Abstract

Superconductivity is a macroscopic manifestation of a quantum phenomenon where pairs of electrons delocalize and develop phase coherence over a long distance. A long-standing quest has been to address the underlying microscopic mechanisms that fundamentally limit the superconducting transition temperature, Tc. A platform which serves as an ideal playground for realizing "high"-temperature superconductors are materials where the electrons' kinetic energy is quenched and interactions provide the only energy scale in the problem. However, when the noninteracting bandwidth for a set of isolated bands is small compared to the interactions, the problem is inherently nonperturbative. In two spatial dimensions, Tc is controlled by superconducting phase stiffness. Here, we present a theoretical framework for computing the electromagnetic response for generic model Hamiltonians, which controls the maximum possible superconducting phase stiffness and thereby Tc, without resorting to any mean-field approximation.
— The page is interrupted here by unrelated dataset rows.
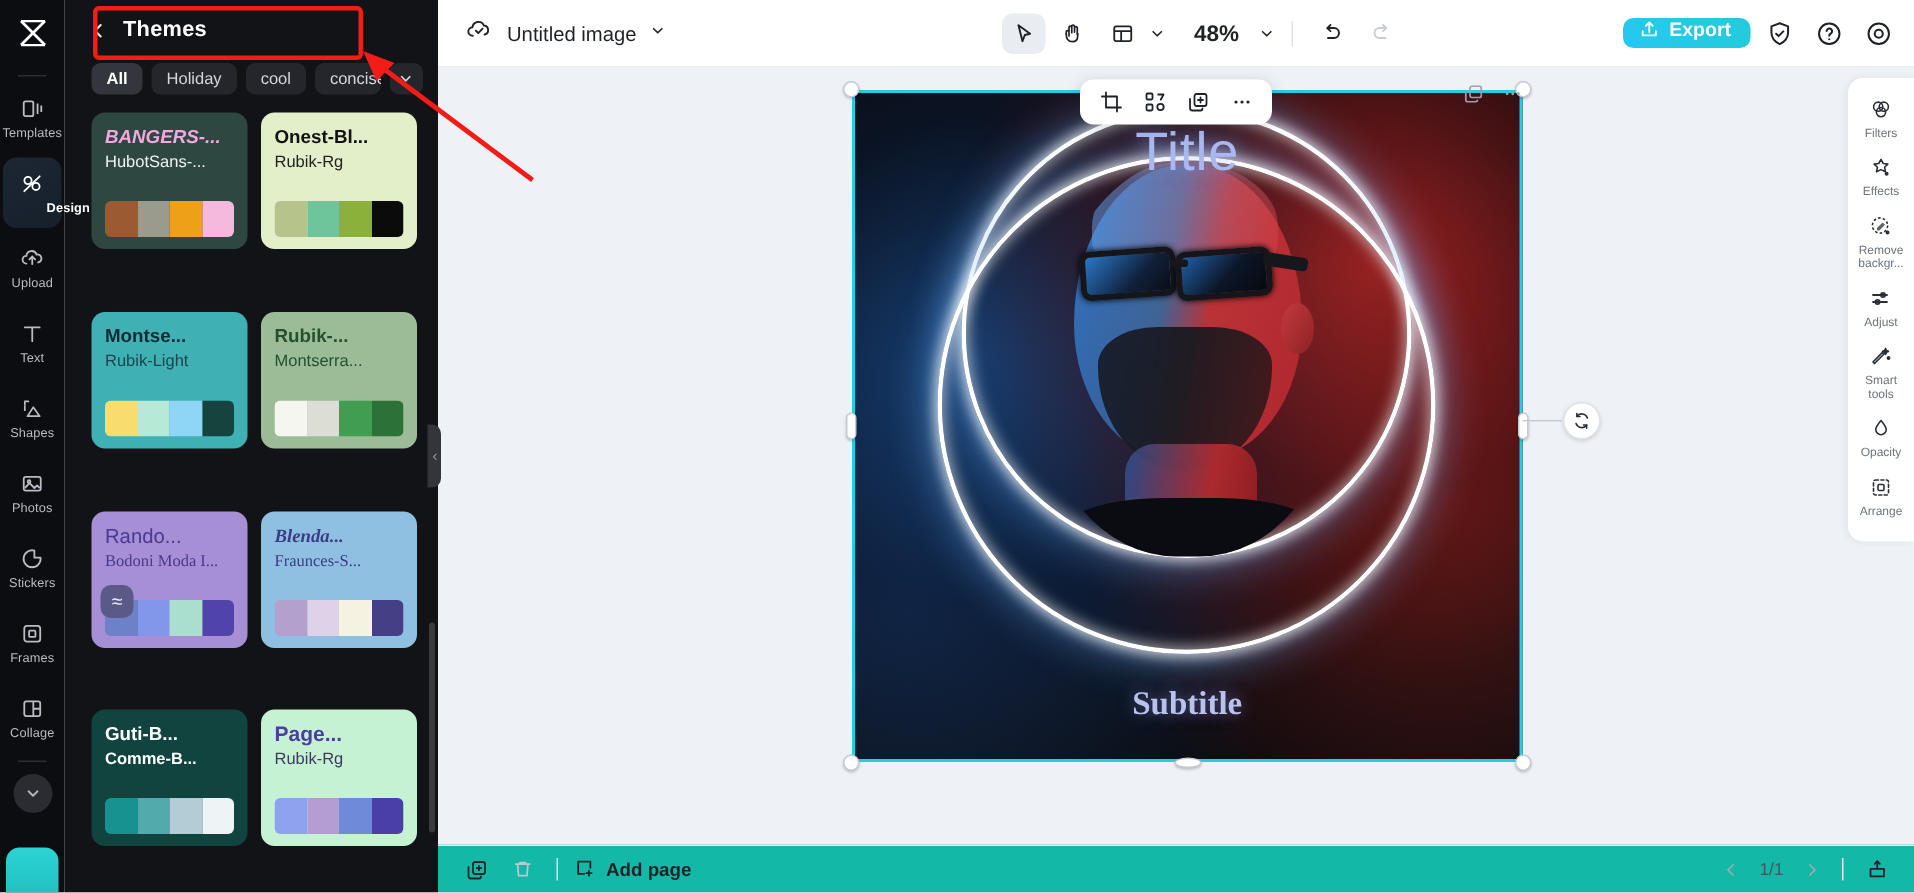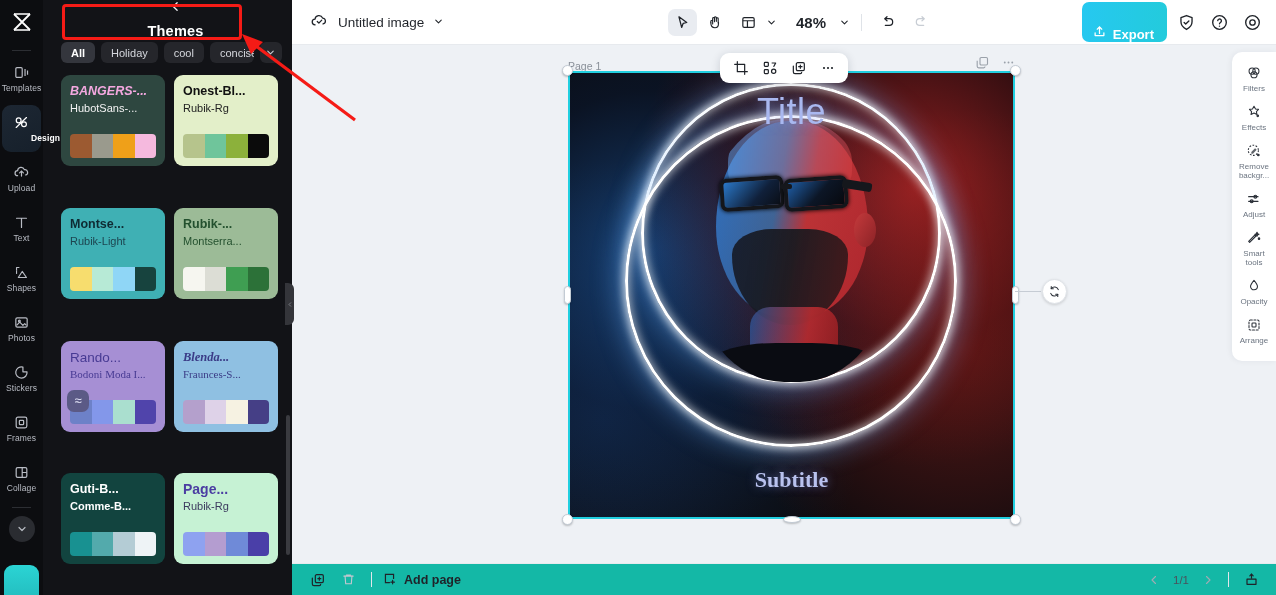--- a/index.html
+++ b/index.html
@@ -39,21 +39,20 @@
   }
 
   
   .panel {
     position: absolute; left: 43px; top: 0; width: 249px; height: 595px;
     background: #121317; overflow: hidden; z-index: 20;
   }
   .panel-head {
     height: 40px; display: flex; align-items: center; gap: 10px; padding: 0 0 0 16px;
     color: #fff;
-    flex-direction: column;
   }
   .panel-back { color: #e9eaee; cursor: pointer; display: flex; }
   .panel-title { font-size: 14.5px; font-weight: bold; letter-spacing: .2px; }
   .chips {
     display: flex; align-items: center; gap: 6px; padding: 2px 6px 8px 18px;
     position: relative;
   }
   .chip {
     height: 21px; padding: 0 10px; border-radius: 6px; background: #25262b;
     color: #d5d7dd; font-size: 11px; display: flex; align-items: center;
@@ -108,37 +107,37 @@
   .tb-center { position: absolute; left: 376px; display: flex; align-items: center; gap: 4px; }
   .tb-btn {
     width: 29px; height: 27px; border-radius: 7px; display: flex;
     align-items: center; justify-content: center; cursor: pointer; color: #1f2329;
   }
   .tb-btn.sel { background: #e9ecf1; }
   .tb-zoom { font-size: 15px; font-weight: bold; color: #1f2329; padding: 0 3px; cursor: pointer; }
   .tb-sep { width: 1px; height: 17px; background: #dfe3e8; margin: 0 7px; }
   .tb-right { position: absolute; right: 10px; display: flex; align-items: center; gap: 5px; }
   .export-btn {
-    height: 40px; padding: 0 13px 0 10px; border-radius: 7px;
+    height: 20px; padding: 0 13px 0 10px; border-radius: 7px;
     background: linear-gradient(90deg,#26c8f0,#23cbdc);
     color: #fff; font-size: 13px; font-weight: bold;
-    display: flex; align-items: flex-end; gap: 6px; cursor: pointer;
+    display: flex; align-items: flex-start; gap: 6px; cursor: pointer;
   }
   .icon-btn {
     width: 28px; height: 28px; display: flex; align-items: center; justify-content: center;
     color: #1f2329; cursor: pointer;
   }
 
   
   .canvas-area {
     position: absolute; left: 292px; top: 45px; width: 984px; height: 518px;
     background: #eef1f5; overflow: hidden;
   }
   .page-label { position: absolute; left: 276px; top: 15px; font-size: 10.5px; color: #8a9099; }
-  .art-wrap { position: absolute; left: 276px; top: 26px; width: 447px; height: 448px; }
+  .art-wrap { position: absolute; left: 276px; top: 15px; width: 447px; height: 448px; }
   .art {
     position: absolute; inset: 0; overflow: hidden;
     background:
       radial-gradient(circle at 78% 26%, rgba(196,40,40,.72) 0%, rgba(120,20,22,.35) 32%, rgba(0,0,0,0) 58%),
       radial-gradient(circle at 18% 40%, rgba(28,92,170,.60) 0%, rgba(12,40,86,.30) 35%, rgba(0,0,0,0) 62%),
       radial-gradient(circle at 88% 62%, rgba(170,38,32,.48) 0%, rgba(0,0,0,0) 50%),
       radial-gradient(circle at 8% 78%, rgba(30,80,150,.35) 0%, rgba(0,0,0,0) 48%),
       #0a0a0d;
   }
   .ring {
Our explicit computations demonstrate that the contribution to the phase stiffness arises from i) "integrating out" the remote bands that couple to the microscopic current operator and ii) the density-density interactions projected on to the isolated narrow bands. Our framework can be used to obtain an upper bound on the phase stiffness and relatedly Tc for a range of physically inspired models involving both topological and nontopological narrow bands with density-density interactions. We discuss a number of salient aspects of this formalism by applying it to a specific model of interacting flat bands and compare the upper bound against the known Tc from independent numerically exact computations.